1.2 airborne board environment configuration

I use raspberry pie 4b, Ubuntu system. You also need to install ROS operating system and mavros function package
Installation tutorial of ROS: 2021-06-01 solution to ROS + initialization failure during Ubuntu 1604 installation
mavros is a function package developed by ROS based on mavlink protocol. It packages specific mavlink related messages into topics for users to use. Mavlink protocol is the communication mode adopted by flight control PX4. Specific installation steps:

sudo apt-get install ros-kinetic-mavros ros-kinetic-mavros-extras

wget https://raw.githubusercontent.com/mavlink/mavros/master/mavros/scripts/install_geographiclib_datasets.sh
./install_geographiclib_datasets.sh

The latter two parts are not realized, and the problem is not big.
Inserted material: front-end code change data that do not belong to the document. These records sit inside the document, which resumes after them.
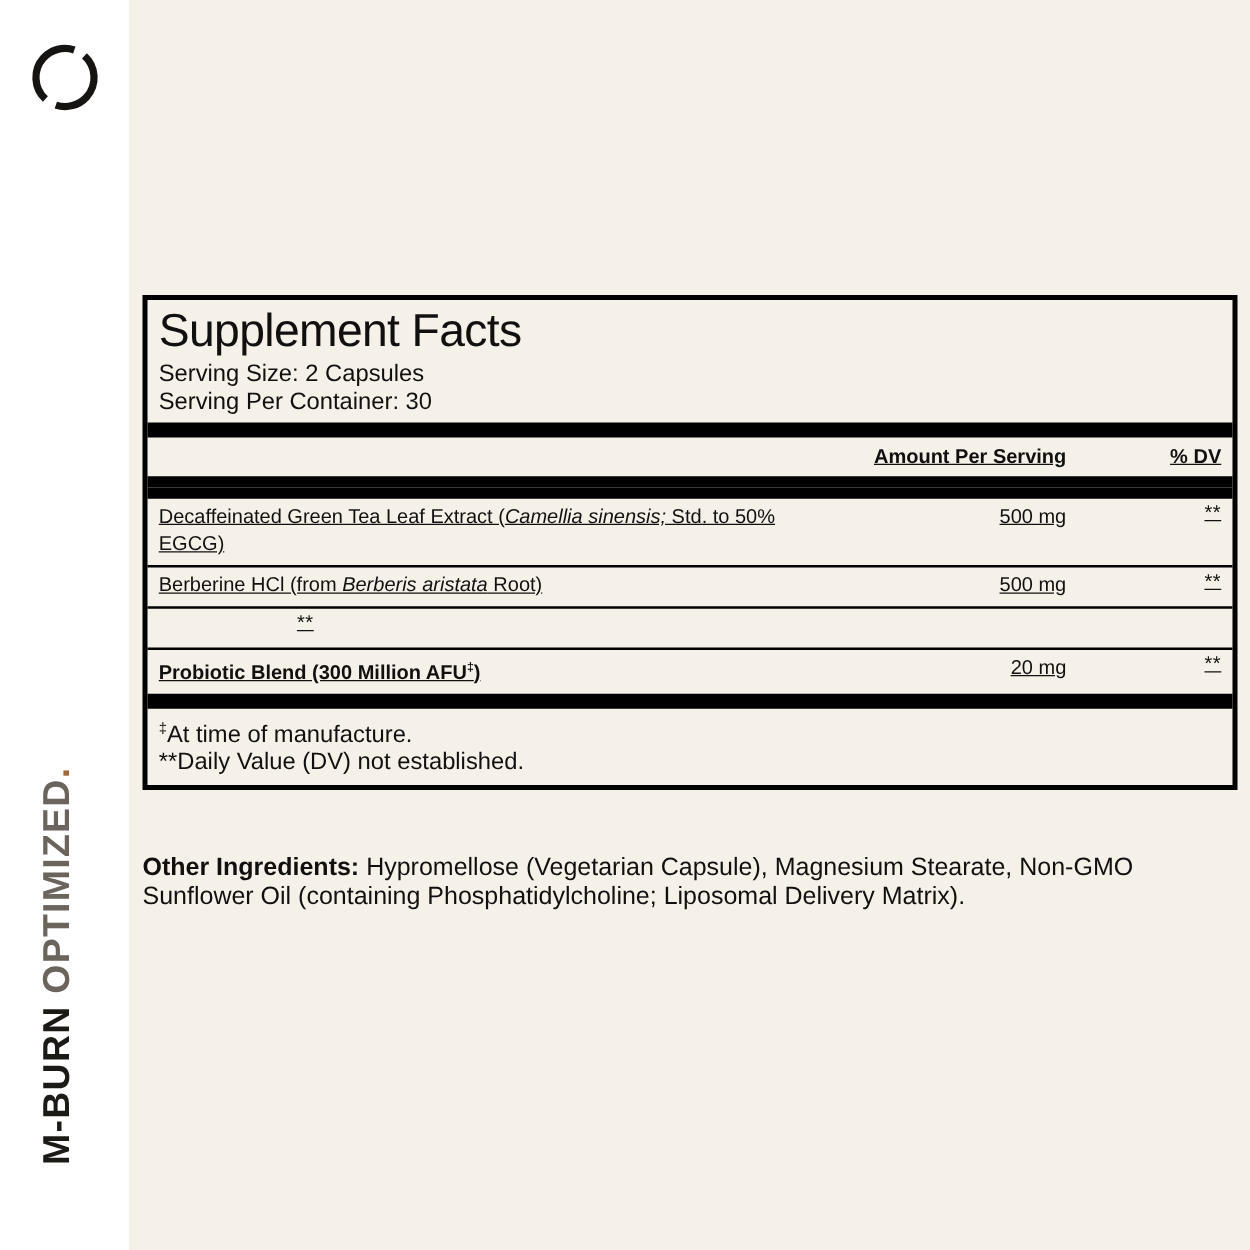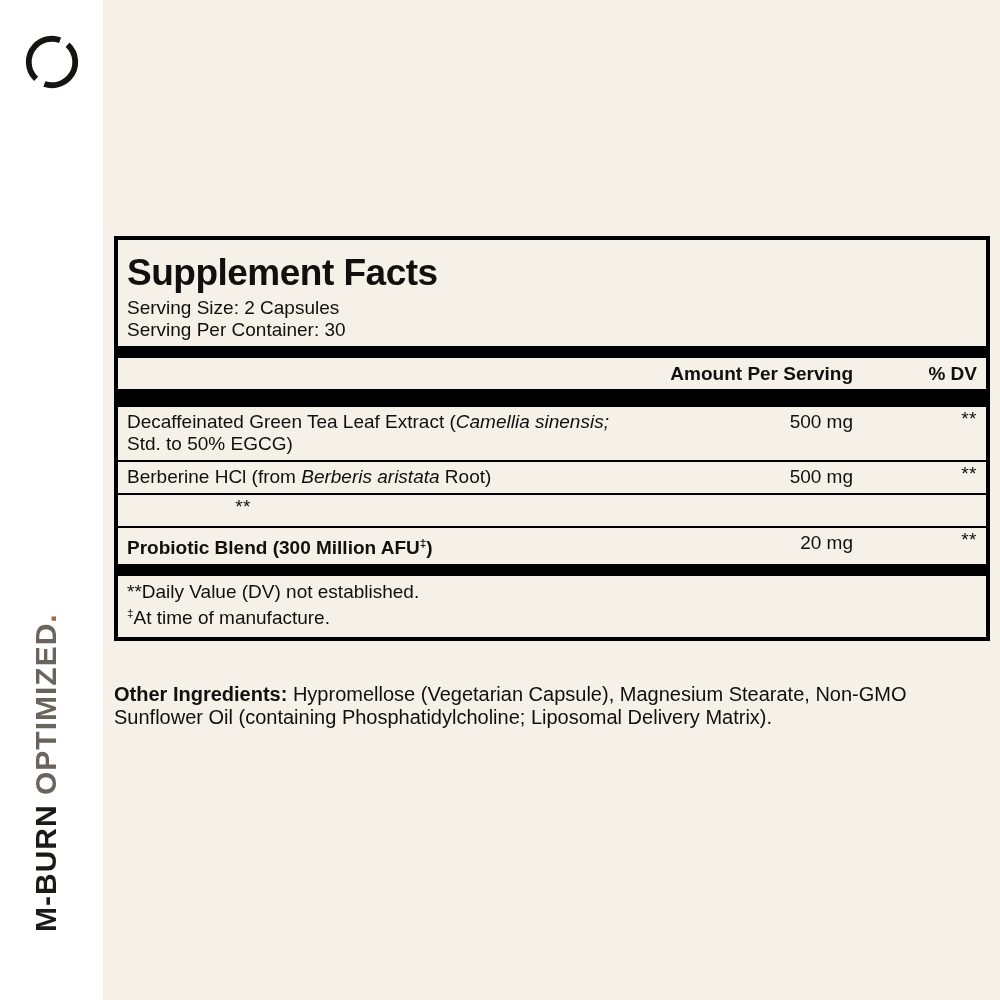"Supplement Facts" .title { font-weight: bold -> normal; margin: 10px 0 3px -> 2px 0 3px }
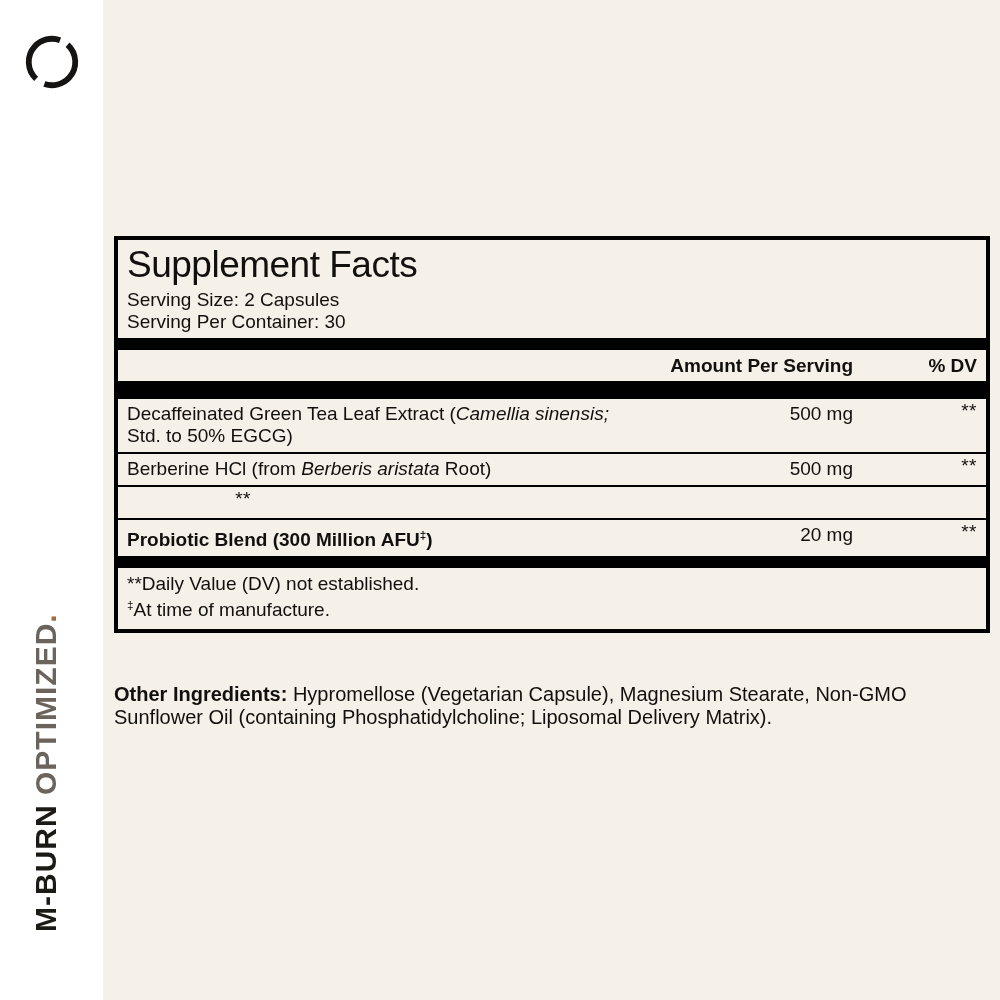"Amount Per Serving" .hdr-row, .nrow { font-size: 19px -> 16px; text-decoration: none -> underline }
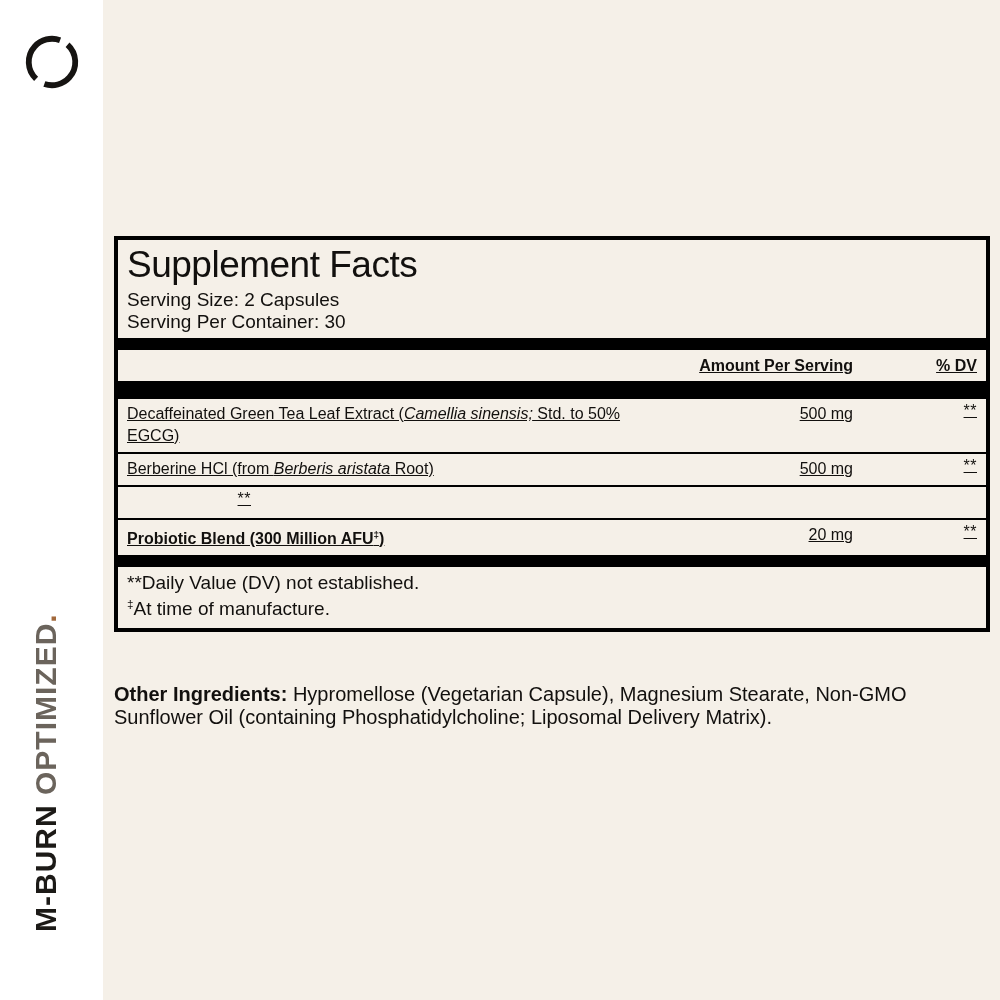"**Daily Value (DV) not established." div.footnote { order: before "‡At time of manufacture." -> after "‡At time of manufacture." }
The actual measurement can be used

1.3 configuration of flight control parameters

In order to realize visual positioning, flight control parameters need to be configured as visual positioning

 - EKF2_HGT_MODE Change to vision pattern
 - EKF2_AID_MASK Tick vision_position_fusion and vision_yaw_fusion For two items, the check result should be 24, if the new version is used QGC The error may be 7 after checking. It is recommended to use the old version of ground station to set this item

In addition, in order to realize the communication between flight control and raspberry pie, it is also necessary to configure communication parameters, formulate specific telem communication ports, and determine the effective working mode and baud rate

Flight control 1.9 The above versions are generally selected Telem2 The port is used as the communication port. It is set to receive communication in the recording mode. The measured baud rate is 921600, which is enough, up to 3000000.
MAV_1_CONFIG = TELEM 2 (MAV_1_CONFIG is often used to map the TELEM 2 port)
MAV_1_MODE = Onboard
SER_TEL2_BAUD = 921600 (921600 or higher recommended for applications like log streaming or FastRTPS)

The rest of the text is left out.